▸ **Required work**
Only the pictures should be left out; write out all other data exactly.

Revision tracking records:

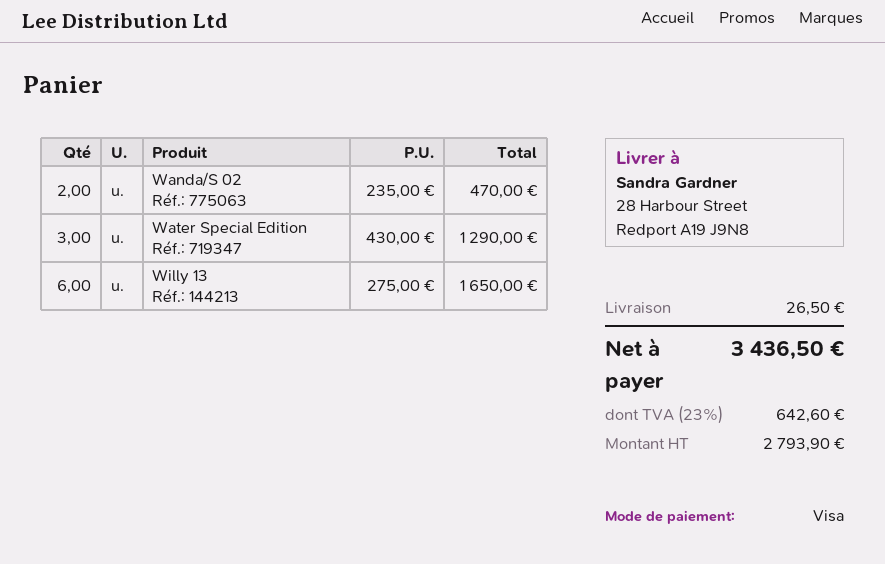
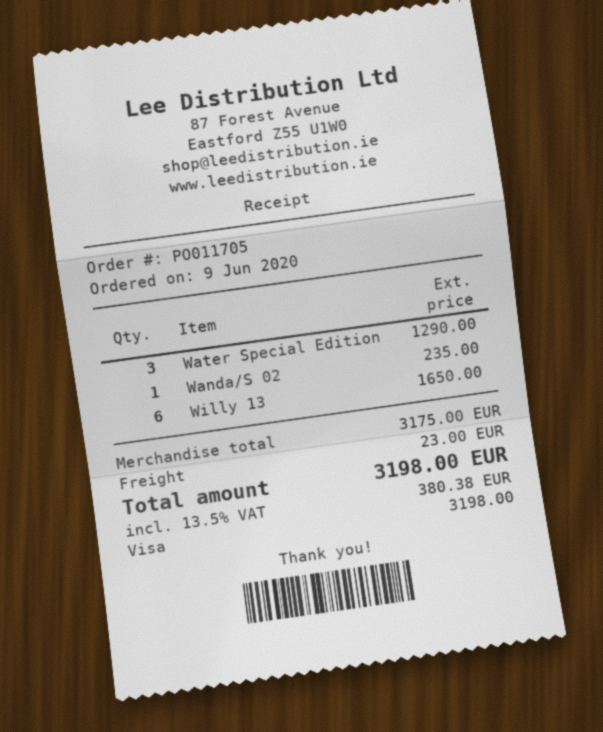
Wanda/S 02: 2 for 470.00 -> 1 for 235.00
shipping: 26.50 -> 23.00
tax: 23% = 642.60 -> 13.5% = 380.38
total: 3436.50 -> 3198.00

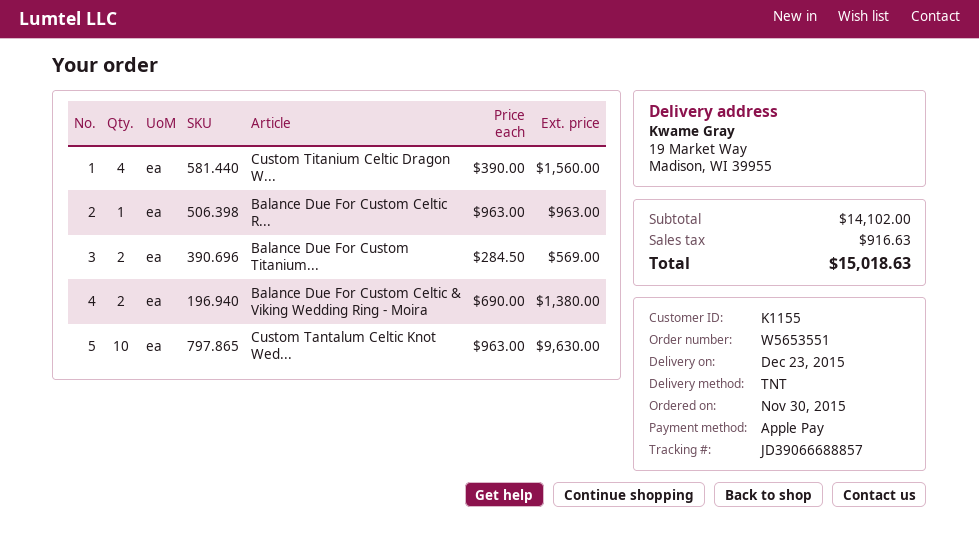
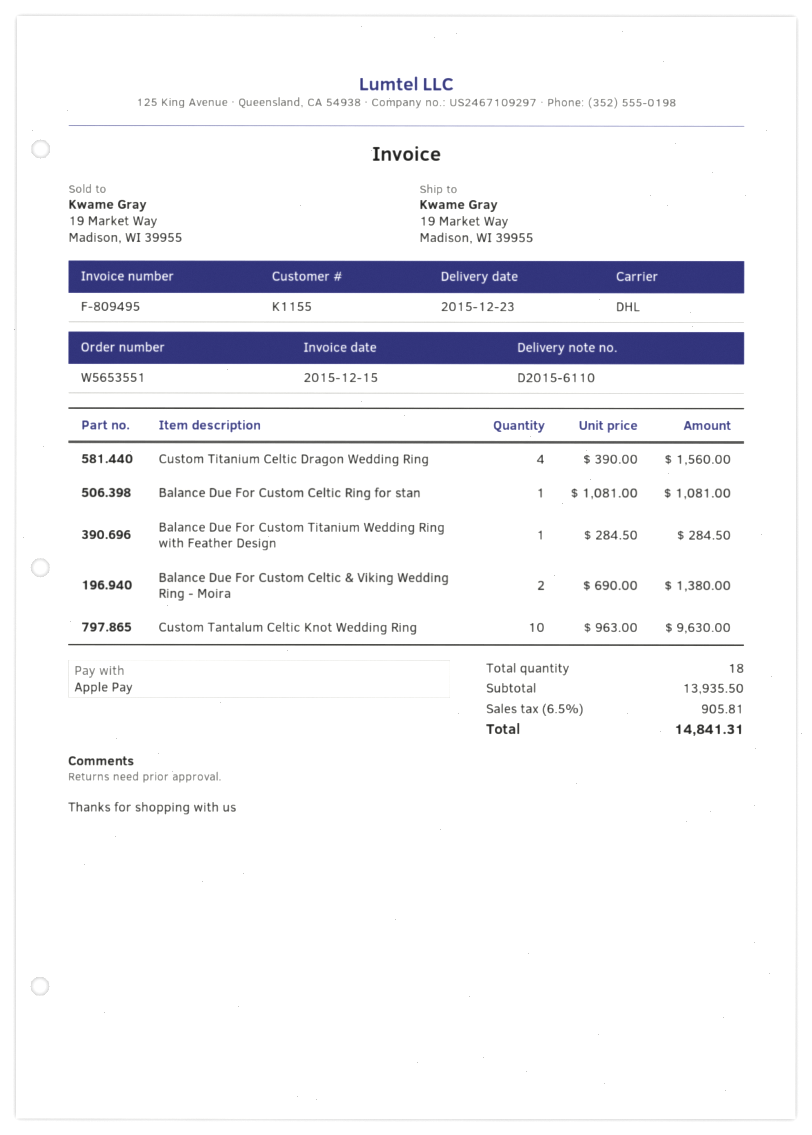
shipping method: TNT -> DHL
Balance Due For Custom Celtic R...: 1 x 963.00 = 963.00 -> 1 x 1081.00 = 1081.00
Balance Due For Custom Titanium...: 2 x 284.50 = 569.00 -> 1 x 284.50 = 284.50
subtotal: 14102.00 -> 13935.50
tax: 916.63 -> 905.81
total: 15018.63 -> 14841.31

▸ **Expected answer**
Wanda/S 02: 2 for 470.00 -> 1 for 235.00
shipping: 26.50 -> 23.00
tax: 23% = 642.60 -> 13.5% = 380.38
total: 3436.50 -> 3198.00

shipping method: TNT -> DHL
Balance Due For Custom Celtic R...: 1 x 963.00 = 963.00 -> 1 x 1081.00 = 1081.00
Balance Due For Custom Titanium...: 2 x 284.50 = 569.00 -> 1 x 284.50 = 284.50
subtotal: 14102.00 -> 13935.50
tax: 916.63 -> 905.81
total: 15018.63 -> 14841.31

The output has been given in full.